Assessment of renewable energy technologies suitable for an office and warehouse facility

Overview

This case study provides an assessment of the potential renewable energy technologies which would be suitable for an office and warehouse facility in East Kilbride. The company, who recycle electrical and IT equipment, wished to reduce their energy costs and environmental impact.

Approach

The objectives of the assessment were:

  • Conduct an evaluation of the buildings current energy use
  • Evaluate the best renewable technologies suitable for the site and building restrictions
  • Indicate the investment required for the technologies and the associated pay back periods
  • Assess how current and future funding mechanisms may benefit the company
  • Advise on the next steps for adequate design and installation of renewable technologies.

 

The company employs 18 people and the warehouse and office facilities cover 1,900m². The building is situated on the outskirts of East Kilbride.

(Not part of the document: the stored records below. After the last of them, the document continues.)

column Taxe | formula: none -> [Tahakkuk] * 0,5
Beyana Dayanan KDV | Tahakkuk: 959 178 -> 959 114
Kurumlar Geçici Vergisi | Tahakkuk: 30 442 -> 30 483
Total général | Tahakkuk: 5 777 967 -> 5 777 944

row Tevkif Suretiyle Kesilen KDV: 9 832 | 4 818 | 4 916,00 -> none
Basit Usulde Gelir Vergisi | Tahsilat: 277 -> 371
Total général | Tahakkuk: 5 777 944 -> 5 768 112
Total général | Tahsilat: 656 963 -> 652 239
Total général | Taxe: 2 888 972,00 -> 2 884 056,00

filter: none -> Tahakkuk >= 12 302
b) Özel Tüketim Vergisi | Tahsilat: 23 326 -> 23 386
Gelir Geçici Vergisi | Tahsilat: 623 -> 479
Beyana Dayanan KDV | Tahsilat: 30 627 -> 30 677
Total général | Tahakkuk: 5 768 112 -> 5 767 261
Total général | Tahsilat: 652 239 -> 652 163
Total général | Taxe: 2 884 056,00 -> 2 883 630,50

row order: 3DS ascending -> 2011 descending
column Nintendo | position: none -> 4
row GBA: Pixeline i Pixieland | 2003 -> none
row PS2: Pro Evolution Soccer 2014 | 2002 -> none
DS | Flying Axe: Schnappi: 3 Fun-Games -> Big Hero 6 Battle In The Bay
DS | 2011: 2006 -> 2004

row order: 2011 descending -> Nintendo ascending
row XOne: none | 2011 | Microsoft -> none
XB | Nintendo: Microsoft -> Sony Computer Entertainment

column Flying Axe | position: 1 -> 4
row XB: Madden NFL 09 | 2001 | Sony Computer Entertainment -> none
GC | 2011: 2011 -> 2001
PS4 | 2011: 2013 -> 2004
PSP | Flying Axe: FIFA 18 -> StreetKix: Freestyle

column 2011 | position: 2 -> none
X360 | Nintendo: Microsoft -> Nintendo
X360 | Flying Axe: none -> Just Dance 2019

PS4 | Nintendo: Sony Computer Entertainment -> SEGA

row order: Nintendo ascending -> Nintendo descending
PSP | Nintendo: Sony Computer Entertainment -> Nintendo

Initially, an assessment of the energy use within the warehouse and offices was conducted. This highlighted the following key areas of consumption:

  • Computing equipment (used to erase data from IT equipment before it is recycled)
  • Ventilation for the computing equipment
  • Forklift charging
  • Machinery for separating equipment elements
  • Warehouse space heating (warm air heaters)
  • Office lighting and space heating (radiators linked to gas boiler).

 

Re -Tek - Energy Consumption

Electricity demand is fairly constant throughout the year (average monthly consumption = 4,950kWh), but as can be expected the heating season (October to March) sees the greatest gas consumption, averaging 15,400kWh per month.

The assessment first suggested ways of reducing energy consumption, such as producing and circulating a company energy policy, sub-metering, checking meter readings are correct and good housekeeping.

The assessment identified some renewable technologies which would not be suitable for this particular building (hydroelectric, ground and air source heat pumps) before analysing in detail the following technologies:

  • Solar PV panels
  • Solar thermal panels
  • Wind turbines
  • Biomass and combined heat and power (mini-CHP)

Performance

Solar PV

Design software was used to identify the potential for solar PV to contribute to energy generation at the warehouse facility. In this location, the most efficient direction for PV panels to face is between South-East and South-West and with a tilt of 30° from the horizontal. The current warehouse roof tilt is 6°, but racking and frames can be used to increase this.

The software provided analysis of two different PV specifications. Both considered the most appropriate size, facing direction and cost of the PV panels and their installation. In addition, the available feed-in tariffs were calculated to estimate a payback period for the technology.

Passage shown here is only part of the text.